===== Dataset =====

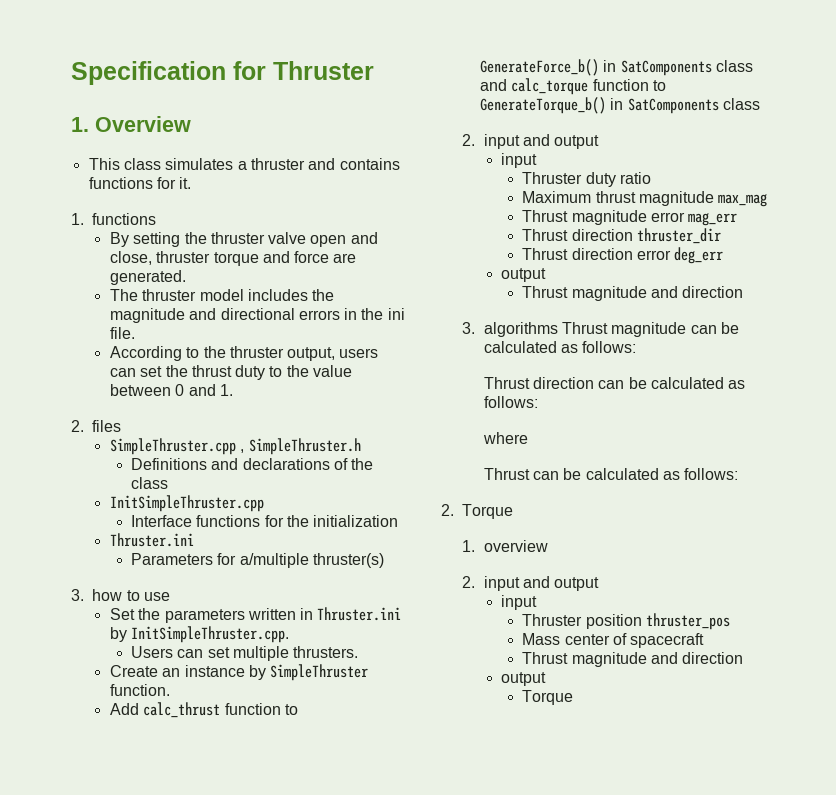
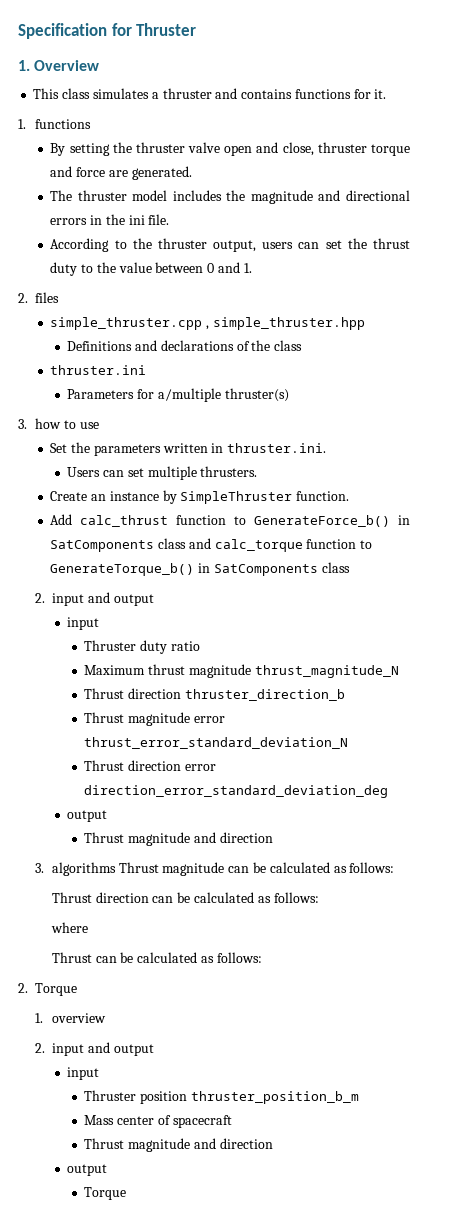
- SimpleThruster.cpp , SimpleThruster.h
+ simple_thruster.cpp , simple_thruster.hpp
- InitSimpleThruster.cpp
- Interface functions for the initialization
- Thruster.ini
+ thruster.ini
- Set the parameters written in Thruster.ini by InitSimpleThruster.cpp.
+ Set the parameters written in thruster.ini.
- Maximum thrust magnitude max_mag
+ Maximum thrust magnitude thrust_magnitude_N
+ Thrust direction thruster_direction_b
- Thrust magnitude error mag_err
- Thrust direction thruster_dir
+ Thrust magnitude error thrust_error_standard_deviation_N
- Thrust direction error deg_err
+ Thrust direction error direction_error_standard_deviation_deg
- Thruster position thruster_pos
+ Thruster position thruster_position_b_m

=====

Taking the records above as input, show every line in which the word "magnitude" is present.

Problem solution:
- Maximum thrust magnitude max_mag
+ Maximum thrust magnitude thrust_magnitude_N
- Thrust magnitude error mag_err
+ Thrust magnitude error thrust_error_standard_deviation_N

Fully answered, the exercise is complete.